- Born: 1902 Hangzhou, Qing Empire
- Died: November 18, 1984 (aged 81–82) British Hong Kong
- Other names: Jack Li, Lee Ping-chien, Lee Ping-sin
- Occupation(s): Film director, screenwriter, occasional actor

Chinese name
- Chinese: 李萍倩

Standard Mandarin
- Hanyu Pinyin: Lǐ Píngqiàn

= Li Pingqian =

Chinese filmmaker

Li Pingqian (1902 – 18 November 1984), also known as Jack Pingqian Li, was a Chinese filmmaker who directed over 100 films in his career in mainland China and Hong Kong. He is probably best known for his works with actresses Gong Qiuxia and Xia Meng, who each starred in more than a dozen of his films. Moreover, his 1964 Huangmei opera film Three Charming Smiles starring Chen Sisi was a huge hit in China.

== Life ==
Li was born in Hangzhou and was originally given the name Chunchou. He moved to Shangai in the 1920s to begin a career in filmmaking after leaving Hujiang University in 1919, where he studied sociology but did not graduate.

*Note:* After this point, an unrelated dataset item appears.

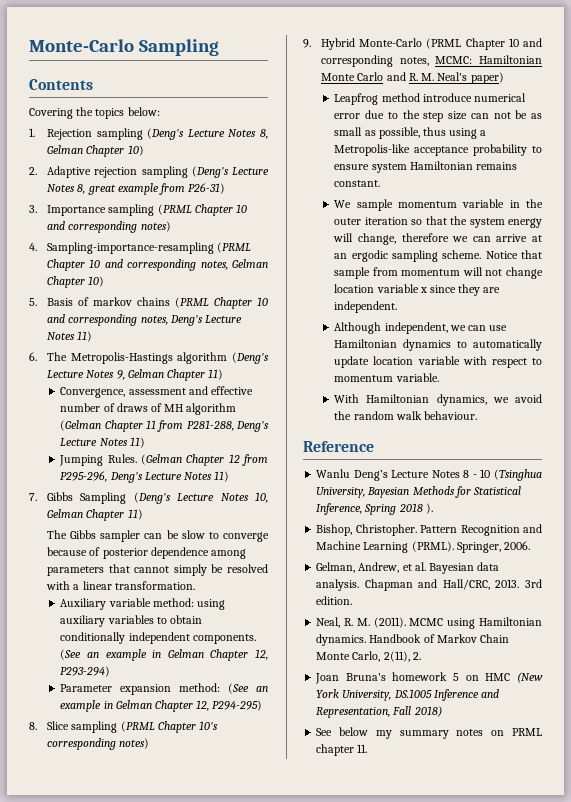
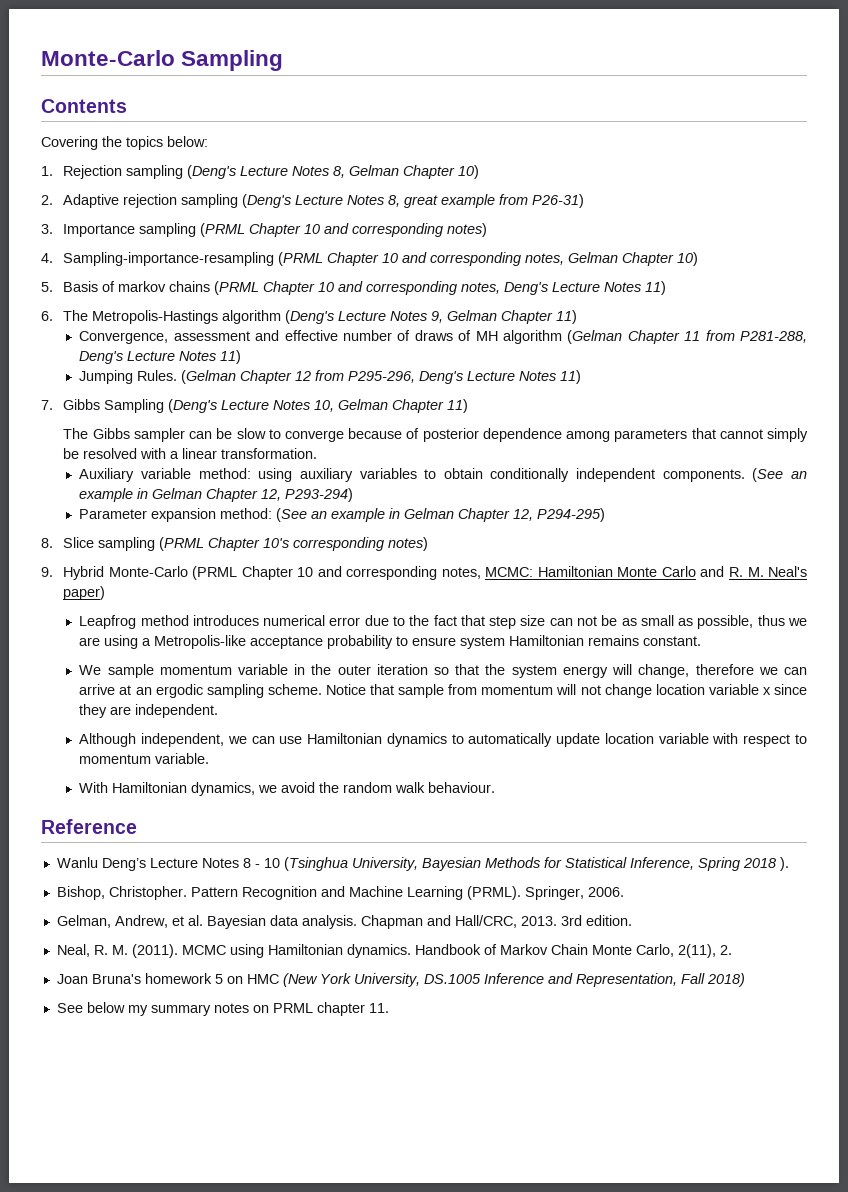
- Leapfrog method introduce numerical error due to the step size can not be as small as possible, thus using a Metropolis-like acceptance probability to ensure system Hamiltonian remains constant.
+ Leapfrog method introduces numerical error due to the fact that step size can not be as small as possible, thus we are using a Metropolis-like acceptance probability to ensure system Hamiltonian remains constant.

In 1924, he co-founded Shenzhou Film Company with Wu Xuchang. The company went bankrupt in 1927 and Li joined Tianyi Film Company. He eventually moved on to Mingxing Film Company, until that was destroyed by Japanese bombardments during World War II.

In the 1950s, Li moved to Hong Kong and became directing Cantonese films for companies such as Yonghua and Great Wall Film Company.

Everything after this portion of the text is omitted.